• _Task statement_: Data follows below. Repeat exactly the lines between the line holding "html: <span>को संबोधित" and the line holding "मान लेती हूँ", inclusive, and nothing more; drop pictures.

• _Record extracts_:
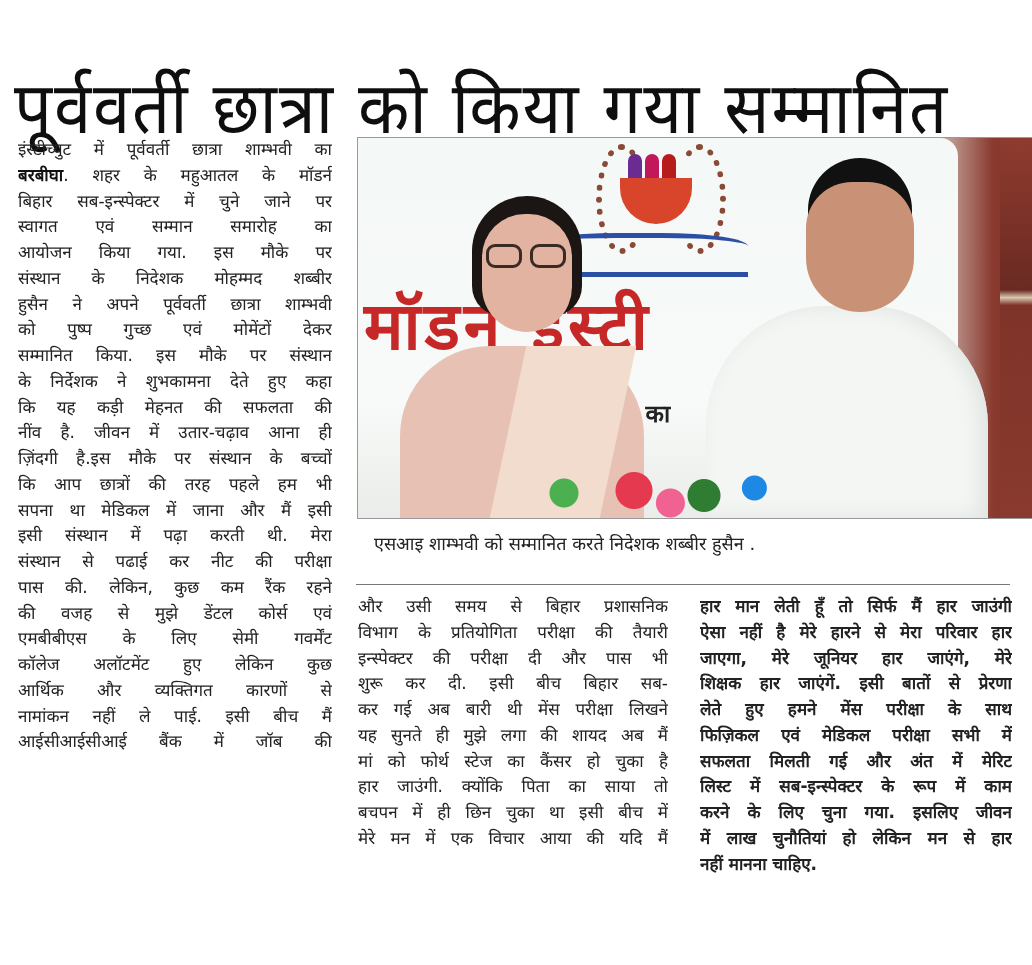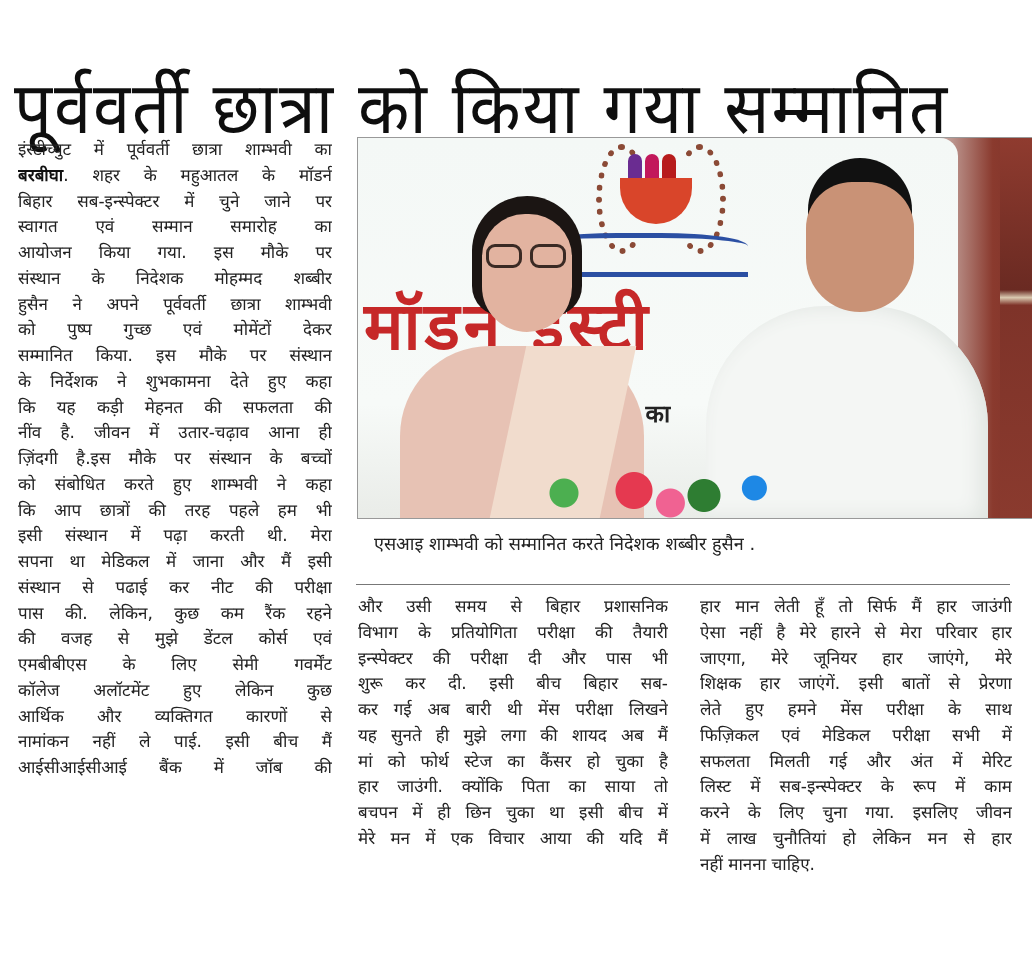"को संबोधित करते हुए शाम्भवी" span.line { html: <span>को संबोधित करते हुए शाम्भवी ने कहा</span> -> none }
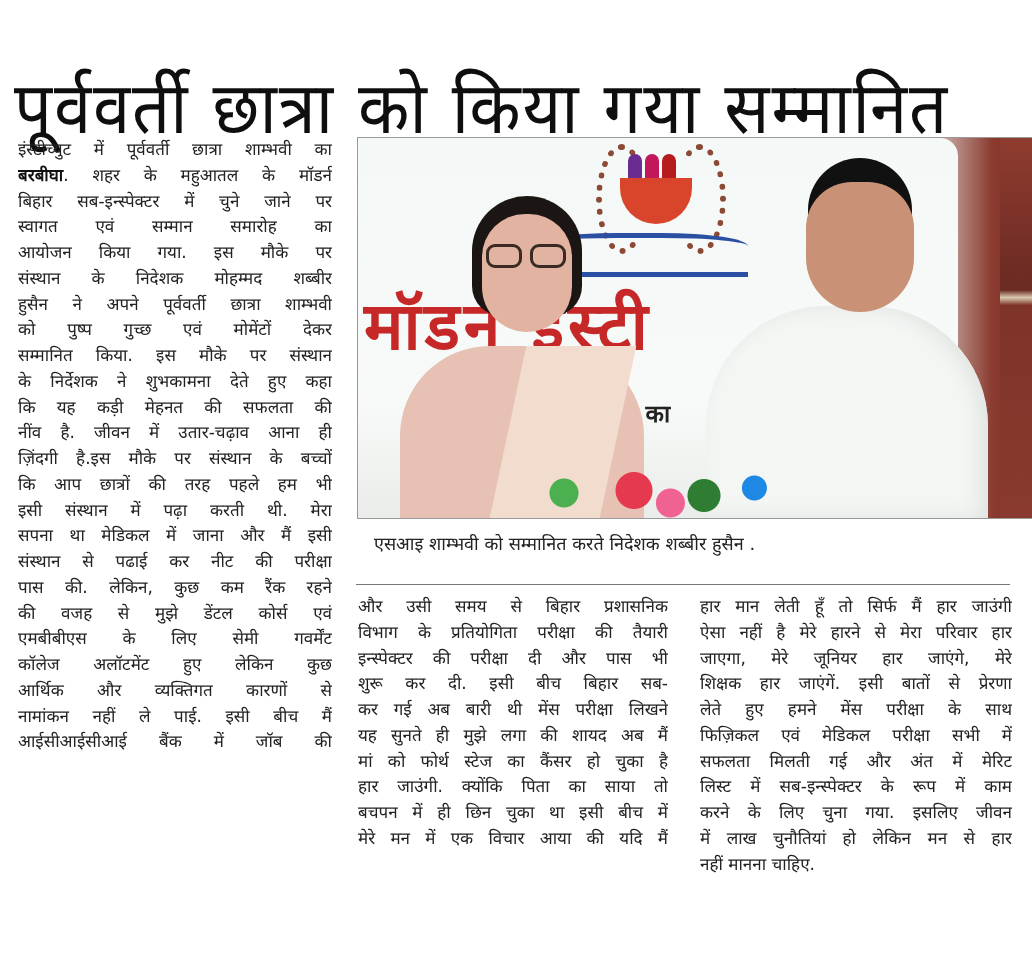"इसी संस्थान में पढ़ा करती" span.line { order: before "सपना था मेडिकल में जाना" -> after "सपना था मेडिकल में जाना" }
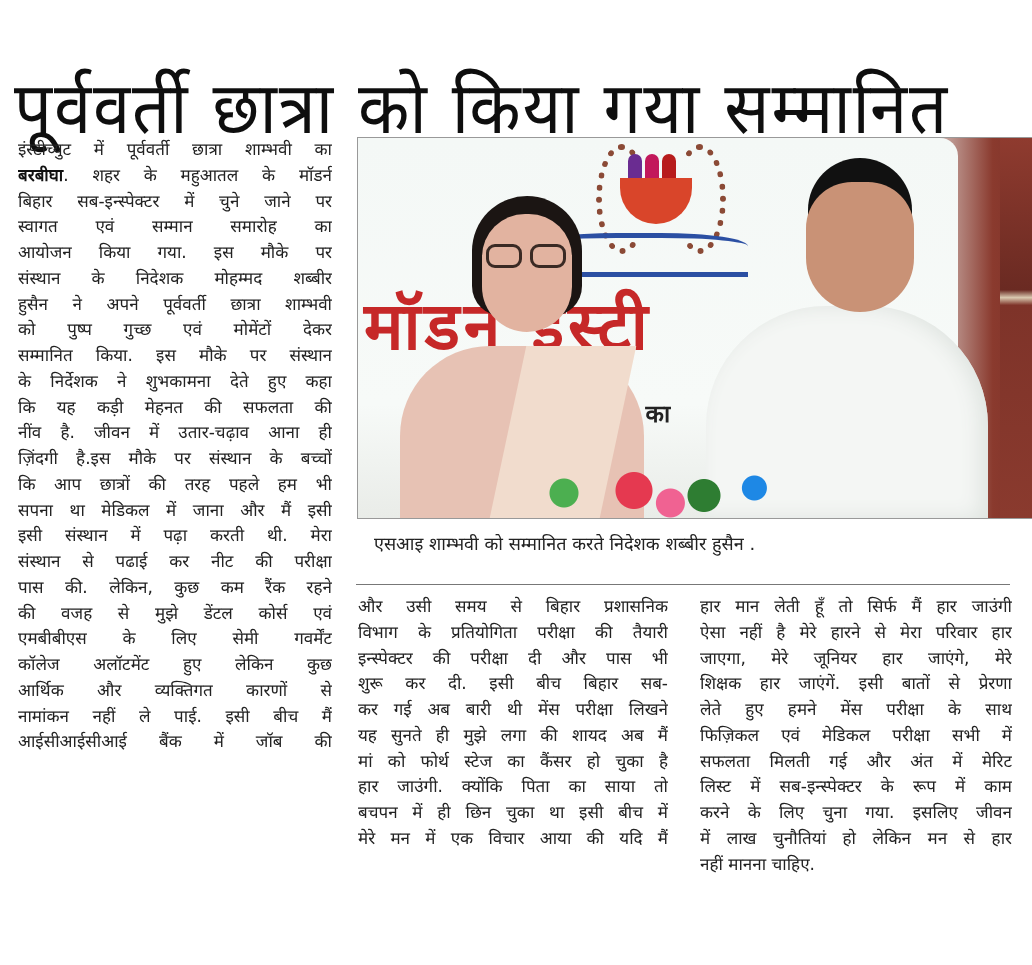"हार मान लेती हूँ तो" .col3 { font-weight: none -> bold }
==
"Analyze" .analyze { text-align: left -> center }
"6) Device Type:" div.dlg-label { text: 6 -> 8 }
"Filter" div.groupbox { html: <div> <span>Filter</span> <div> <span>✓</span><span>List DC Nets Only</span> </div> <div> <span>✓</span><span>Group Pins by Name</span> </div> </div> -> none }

• _Answer to the problem_:
"को संबोधित करते हुए शाम्भवी" span.line { html: <span>को संबोधित करते हुए शाम्भवी ने कहा</span> -> none }
"इसी संस्थान में पढ़ा करती" span.line { order: before "सपना था मेडिकल में जाना" -> after "सपना था मेडिकल में जाना" }
"हार मान लेती हूँ तो" .col3 { font-weight: none -> bold }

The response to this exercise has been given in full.